● Before-and-after change records:
==================================================

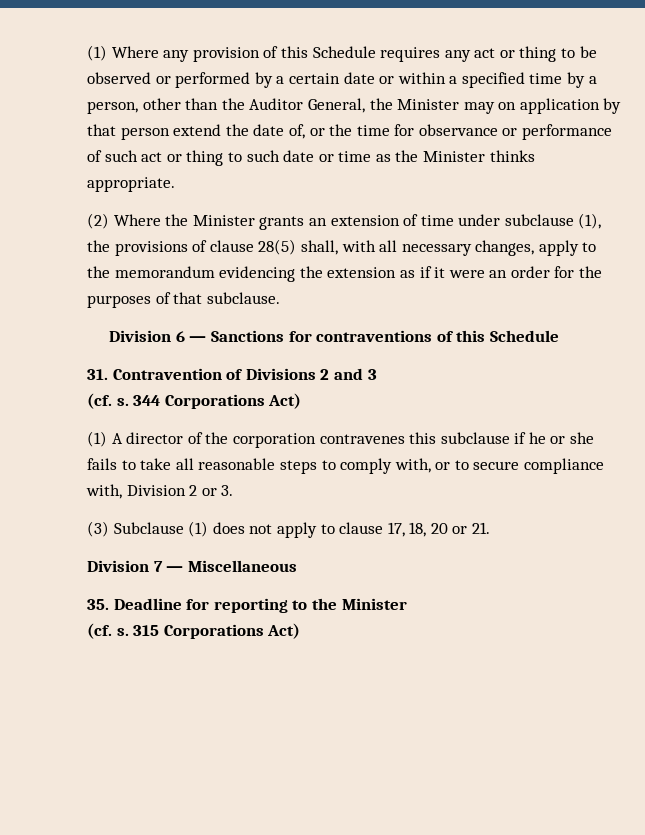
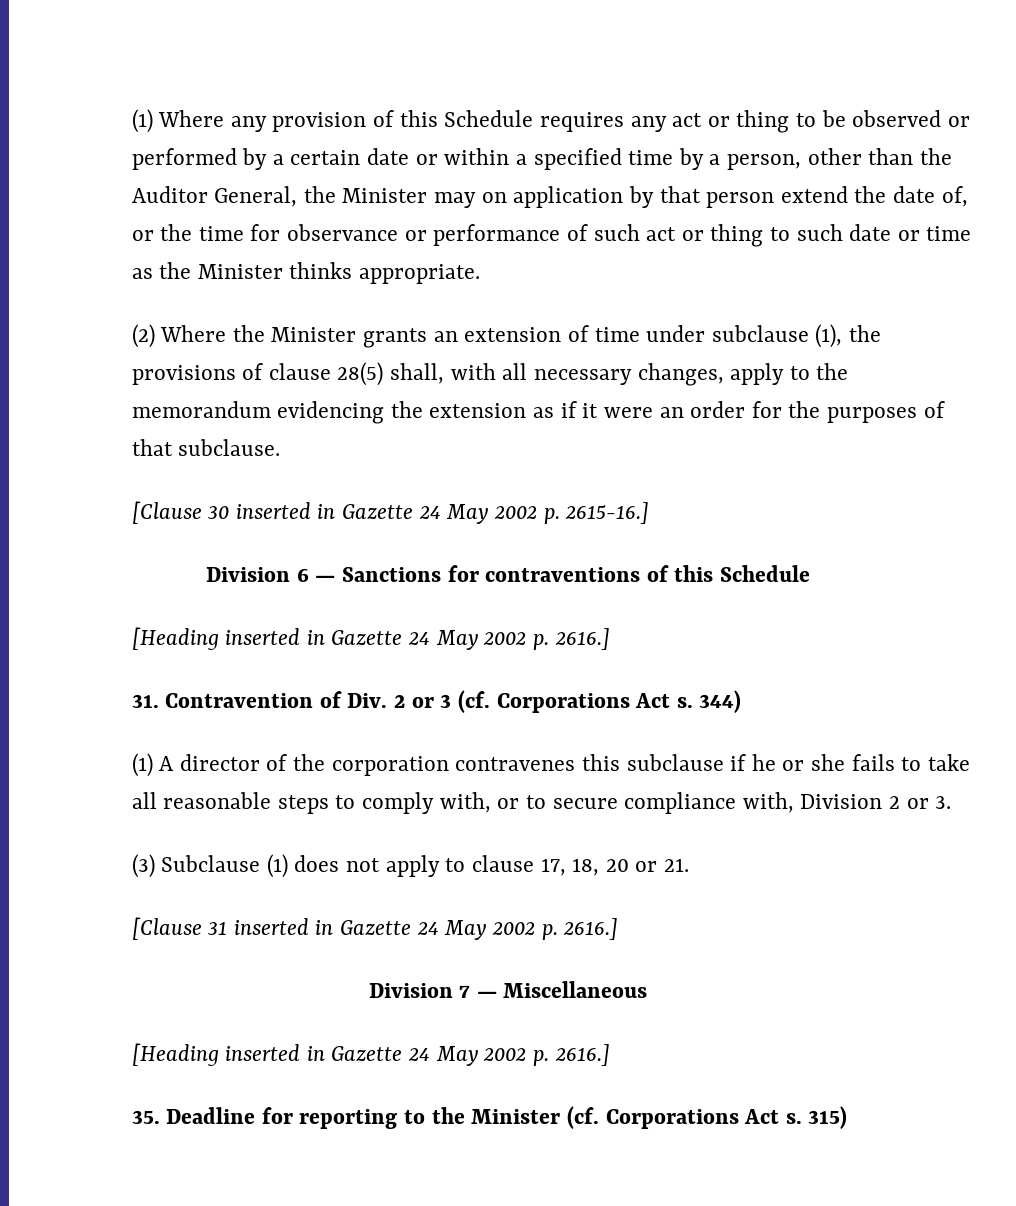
+ [Clause 30 inserted in Gazette 24 May 2002 p. 2615-16.]
  Division 6 — Sanctions for contraventions of this Schedule
- 31. Contravention of Divisions 2 and 3
- (cf. s. 344 Corporations Act)
+ [Heading inserted in Gazette 24 May 2002 p. 2616.]
+ 31. Contravention of Div. 2 or 3 (cf. Corporations Act s. 344)
+ [Clause 31 inserted in Gazette 24 May 2002 p. 2616.]
  Division 7 — Miscellaneous
+ [Heading inserted in Gazette 24 May 2002 p. 2616.]
- 35. Deadline for reporting to the Minister
- (cf. s. 315 Corporations Act)
+ 35. Deadline for reporting to the Minister (cf. Corporations Act s. 315)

==================================================

● WORK ITEM:
Each line from the one containing "Division 7 — Miscellaneous" through the last line of the entries above is to be returned exactly, and no others.

● TASK RESULT:
  Division 7 — Miscellaneous
+ [Heading inserted in Gazette 24 May 2002 p. 2616.]
- 35. Deadline for reporting to the Minister
- (cf. s. 315 Corporations Act)
+ 35. Deadline for reporting to the Minister (cf. Corporations Act s. 315)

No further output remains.